Assignment: From the entries, copy every line that carries the string "right".

Code change snippets
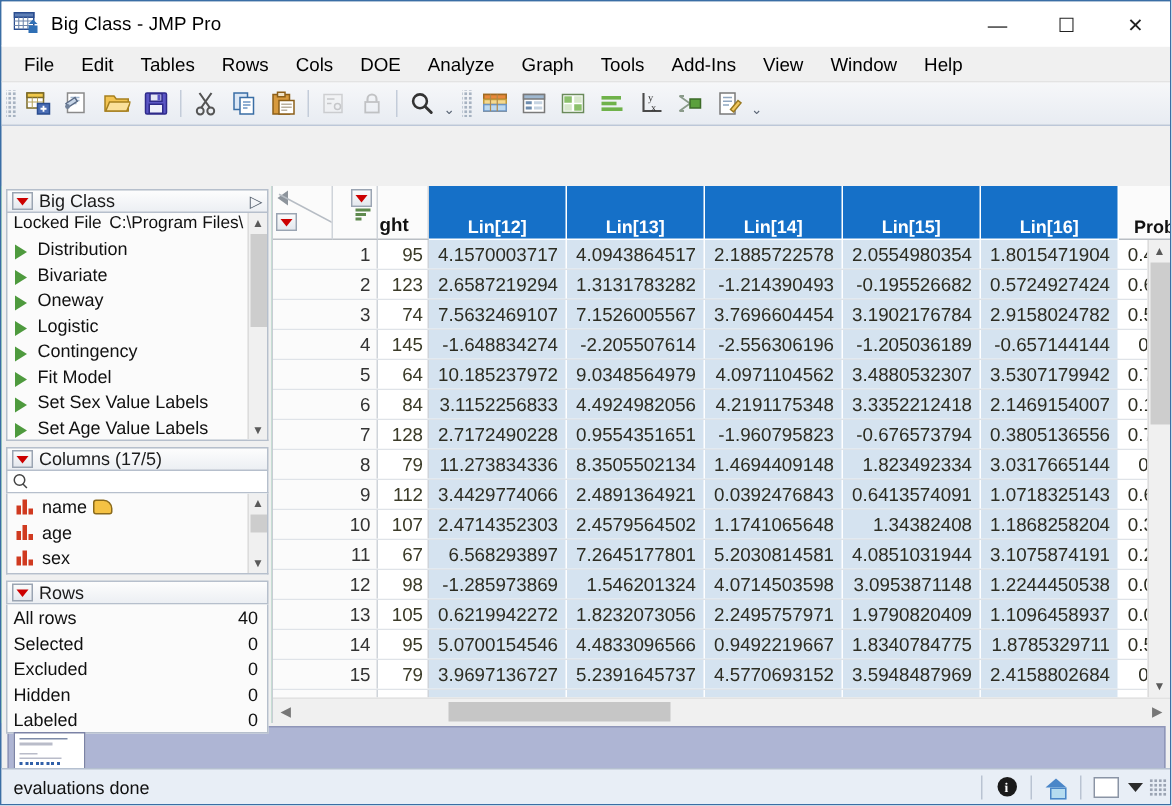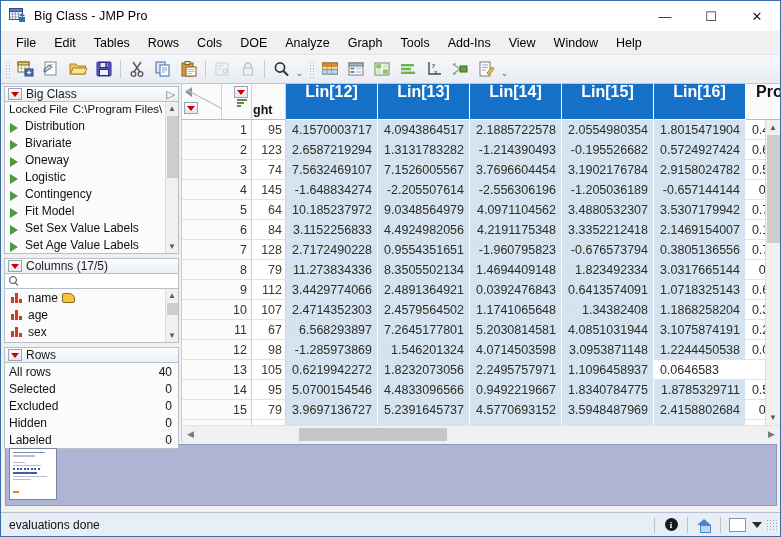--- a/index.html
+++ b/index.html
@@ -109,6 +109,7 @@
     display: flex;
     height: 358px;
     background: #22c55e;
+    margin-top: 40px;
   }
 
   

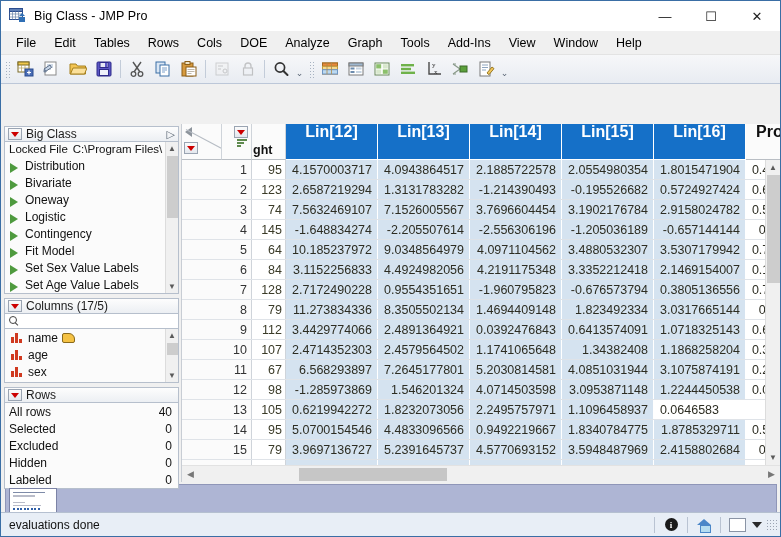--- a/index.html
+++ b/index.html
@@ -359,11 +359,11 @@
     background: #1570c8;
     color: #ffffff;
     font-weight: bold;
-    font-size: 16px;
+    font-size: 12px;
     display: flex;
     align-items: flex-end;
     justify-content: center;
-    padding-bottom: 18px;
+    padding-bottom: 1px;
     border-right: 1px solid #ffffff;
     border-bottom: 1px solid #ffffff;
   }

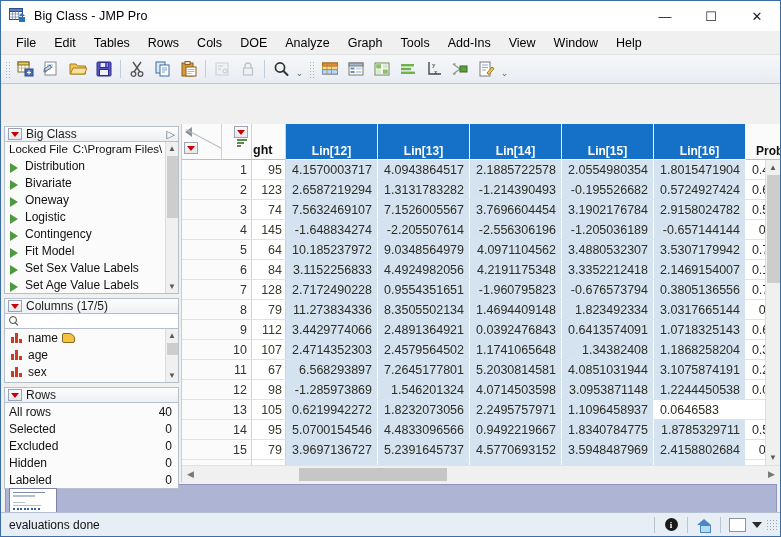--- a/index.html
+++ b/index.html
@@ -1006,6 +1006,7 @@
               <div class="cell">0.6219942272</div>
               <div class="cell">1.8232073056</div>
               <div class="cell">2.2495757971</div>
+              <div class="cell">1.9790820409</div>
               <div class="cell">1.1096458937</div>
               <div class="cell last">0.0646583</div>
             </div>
--
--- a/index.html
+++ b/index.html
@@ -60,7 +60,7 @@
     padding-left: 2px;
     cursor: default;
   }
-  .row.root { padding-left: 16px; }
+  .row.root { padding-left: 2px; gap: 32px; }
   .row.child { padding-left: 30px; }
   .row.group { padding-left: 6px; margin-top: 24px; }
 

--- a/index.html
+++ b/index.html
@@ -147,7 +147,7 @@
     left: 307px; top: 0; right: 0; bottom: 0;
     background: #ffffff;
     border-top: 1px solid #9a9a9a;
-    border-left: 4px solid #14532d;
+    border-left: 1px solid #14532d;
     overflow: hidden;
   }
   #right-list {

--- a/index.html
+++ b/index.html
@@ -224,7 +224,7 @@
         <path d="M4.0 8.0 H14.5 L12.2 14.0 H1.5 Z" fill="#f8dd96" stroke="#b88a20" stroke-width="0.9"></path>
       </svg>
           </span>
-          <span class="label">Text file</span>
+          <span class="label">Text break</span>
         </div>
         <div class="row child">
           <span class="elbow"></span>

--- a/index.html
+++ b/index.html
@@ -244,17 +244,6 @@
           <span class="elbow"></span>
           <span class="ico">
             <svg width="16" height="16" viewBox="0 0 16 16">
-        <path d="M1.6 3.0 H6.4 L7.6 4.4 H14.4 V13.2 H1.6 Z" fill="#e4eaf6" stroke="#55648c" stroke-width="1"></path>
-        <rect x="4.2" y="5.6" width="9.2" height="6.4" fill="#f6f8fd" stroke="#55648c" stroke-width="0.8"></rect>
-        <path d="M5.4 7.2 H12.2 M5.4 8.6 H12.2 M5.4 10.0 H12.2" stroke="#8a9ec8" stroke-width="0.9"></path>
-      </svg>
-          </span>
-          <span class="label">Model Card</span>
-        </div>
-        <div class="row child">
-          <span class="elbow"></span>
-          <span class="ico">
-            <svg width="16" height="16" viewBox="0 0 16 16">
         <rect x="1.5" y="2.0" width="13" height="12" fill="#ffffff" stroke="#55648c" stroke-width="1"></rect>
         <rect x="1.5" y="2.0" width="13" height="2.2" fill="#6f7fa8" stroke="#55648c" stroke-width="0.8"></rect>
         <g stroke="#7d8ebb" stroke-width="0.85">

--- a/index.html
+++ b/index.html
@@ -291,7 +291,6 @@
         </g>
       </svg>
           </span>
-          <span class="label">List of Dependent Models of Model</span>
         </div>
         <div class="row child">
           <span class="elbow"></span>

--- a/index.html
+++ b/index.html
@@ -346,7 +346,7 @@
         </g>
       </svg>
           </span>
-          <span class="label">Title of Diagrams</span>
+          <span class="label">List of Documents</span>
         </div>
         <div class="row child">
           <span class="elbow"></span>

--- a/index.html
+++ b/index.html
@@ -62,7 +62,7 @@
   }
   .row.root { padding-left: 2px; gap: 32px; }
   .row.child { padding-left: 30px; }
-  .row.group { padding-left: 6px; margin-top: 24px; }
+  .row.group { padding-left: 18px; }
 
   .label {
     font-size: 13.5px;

Written answer:
     border-right: 1px solid #ffffff;
     left: 307px; top: 0; right: 0; bottom: 0;
   #right-list {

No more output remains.